JG.2, incredibly, has never been the subject of a full-scale unit history. Its story reaches back into the “black” Luftwaffe period of the early 1930s. Mombeeck and his co-authors trace the unit’s formation, the difficulty of finding sufficient numbers of qualified officers and the rapid period of expansion under the Third Reich. The fighter wing spent the war’s first month guarding the western border of Germany, but was soon engaged in the invasion of France and the Battle of Britain. The detailed treatment of the French campaign is especially welcome; as important as this campaign was, it tends to be eclipsed by the more familiar struggle over the British Isles. Extensive reminiscences of pilots, collected over a period of decades, are interwoven with victory claims, official communiqués and German and Allied records to produce a day-by-day narrative of the unit’s actions. The photograph selection is superb, and reproduction is generally excellent.
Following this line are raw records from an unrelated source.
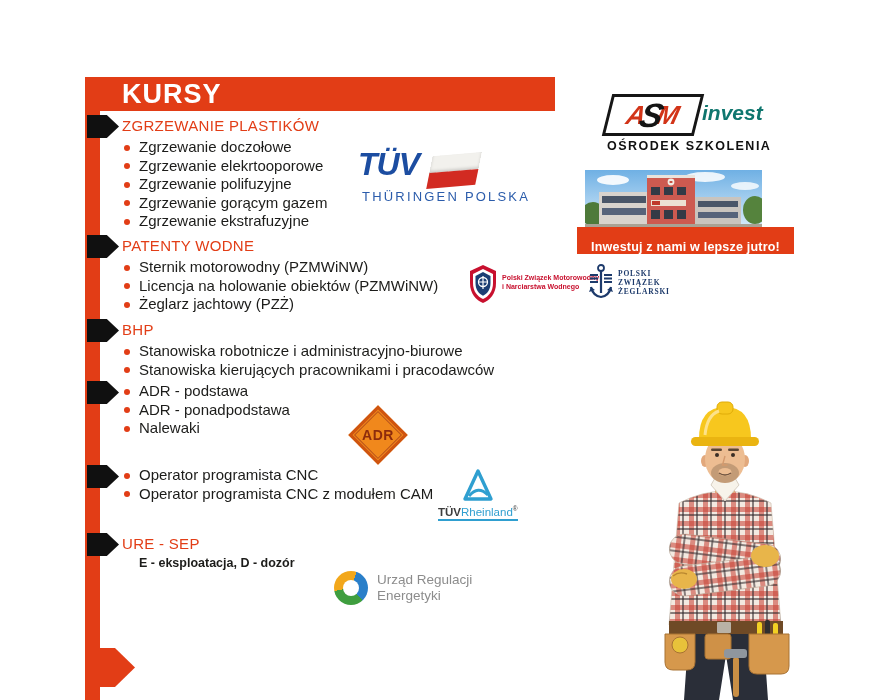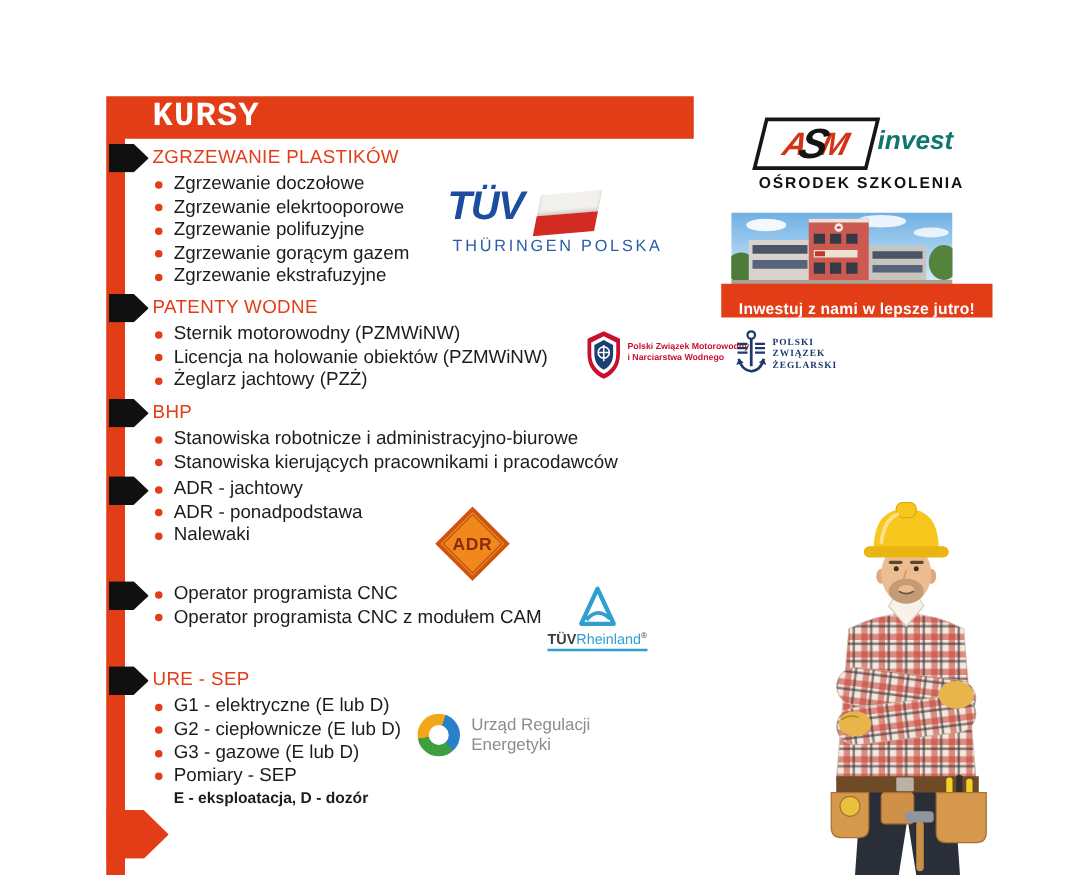--- a/index.html
+++ b/index.html
@@ -8,21 +8,21 @@
     --navy:#1d3a6b;
     --tuvblue:#1c4da1;
     --rheinblue:#2f9fd0;
   }
   html,body{margin:0;padding:0;background:#ffffff;}
   body{font-family:"Liberation Sans", sans-serif;}
   .page{position:relative;width:871px;height:700px;background:#fff;overflow:hidden;}
 
   
   .kursy-bar{position:absolute;left:85px;top:77px;width:470px;height:34px;background:var(--accent);}
-  .kursy-bar span{display:block;padding-left:37px;line-height:34px;font-size:27px;font-weight:900;color:#fff;letter-spacing:1px;font-family:Liberation Mono, monospace;}
+  .kursy-bar span{display:block;padding-left:37px;line-height:34px;font-size:27px;font-weight:900;color:#fff;letter-spacing:1px;}
   .left-strip{position:absolute;left:85px;top:110px;width:15px;height:590px;background:var(--accent);}
 
   
   .sec-arrow{position:absolute;left:87px;width:32px;height:23px;background:#101010;
     clip-path:polygon(0 0,62% 0,100% 50%,62% 100%,0 100%);}
 
   
   section{position:absolute;left:122px;width:445px;}
   section h2{margin:0 0 3px 0;font-size:15px;line-height:19px;font-weight:400;color:var(--accent);letter-spacing:.3px;white-space:nowrap;}
   section ul{margin:0;padding:0;list-style:none;}
@@ -132,41 +132,35 @@
   <section style="top:320px">
     <h2>BHP</h2>
     <ul>
       <li>Stanowiska robotnicze i administracyjno-biurowe</li>
       <li>Stanowiska kierujących pracownikami i pracodawców</li>
     </ul>
   </section>
 
   <section style="top:382px">
     <ul>
-      <li>ADR - jachtowy</li>
+      <li>ADR - podstawa</li>
       <li>ADR - ponadpodstawa</li>
       <li>Nalewaki</li>
     </ul>
   </section>
 
   <section style="top:466px">
     <ul>
       <li>Operator programista CNC</li>
       <li>Operator programista CNC z modułem CAM</li>
     </ul>
   </section>
 
   <section style="top:534px">
     <h2>URE - SEP</h2>
-    <ul>
-      <li>G1 - elektryczne (E lub D)</li>
-      <li>G2 - ciepłownicze (E lub D)</li>
-      <li>G3 - gazowe (E lub D)</li>
-      <li>Pomiary - SEP</li>
-    </ul>
     <div class="sub-note">E - eksploatacja, D - dozór</div>
   </section>
 
   <div class="tuv-th">
     <div class="flag">
         <div class="w"></div>
         <div class="r"></div>
       </div>
     <div class="word">TÜV</div>
     <div class="subt">THÜRINGEN POLSKA</div>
The volume concludes with the late November 1940 loss of JG.2’s star, Major Helmut Wick, at the time the highest-scoring Luftwaffe ace. Future volumes will cover the unit’s holding campaign in the West, and its pivotal role in defending against the RAF and U.S. Army Air Forces bomber offensive.

JG.4 did not have the venerable lineage of the Richthofen wing, but it served in a wider variety of theaters and roles. Created in 1942 as part of the defense of the vital Romanian oil fields, its first major action was against the American bombing attack on Ploesti in Au – gust 1943. It then served as part of the outnumbered Luftwaffe commitment to the Italian theater. The volume concludes by recounting the unit’s 1944 activities as part of the Reich defense force, including its use of the new Sturm (assault) tactics against four-engine bombers. JG.4’s tale is a microcosm of the defeat of the German fighter arm: overstretched, poorly supplied, transferred from front to front and desperately developing new tactics to remain in the game.

As the last cohort of WWII aviators passes from the scene, the supply of new firsthand accounts will evaporate. Mombeeck and his collaborators have done a great service by collecting and preserving these, and most important, presenting them as part of these beautifully produced volumes. Unfortunately, neither book contains a list of references or document citations; perhaps this can be remedied in subsequent volumes. All students of the Luftwaffe should eagerly anticipate the remaining volumes.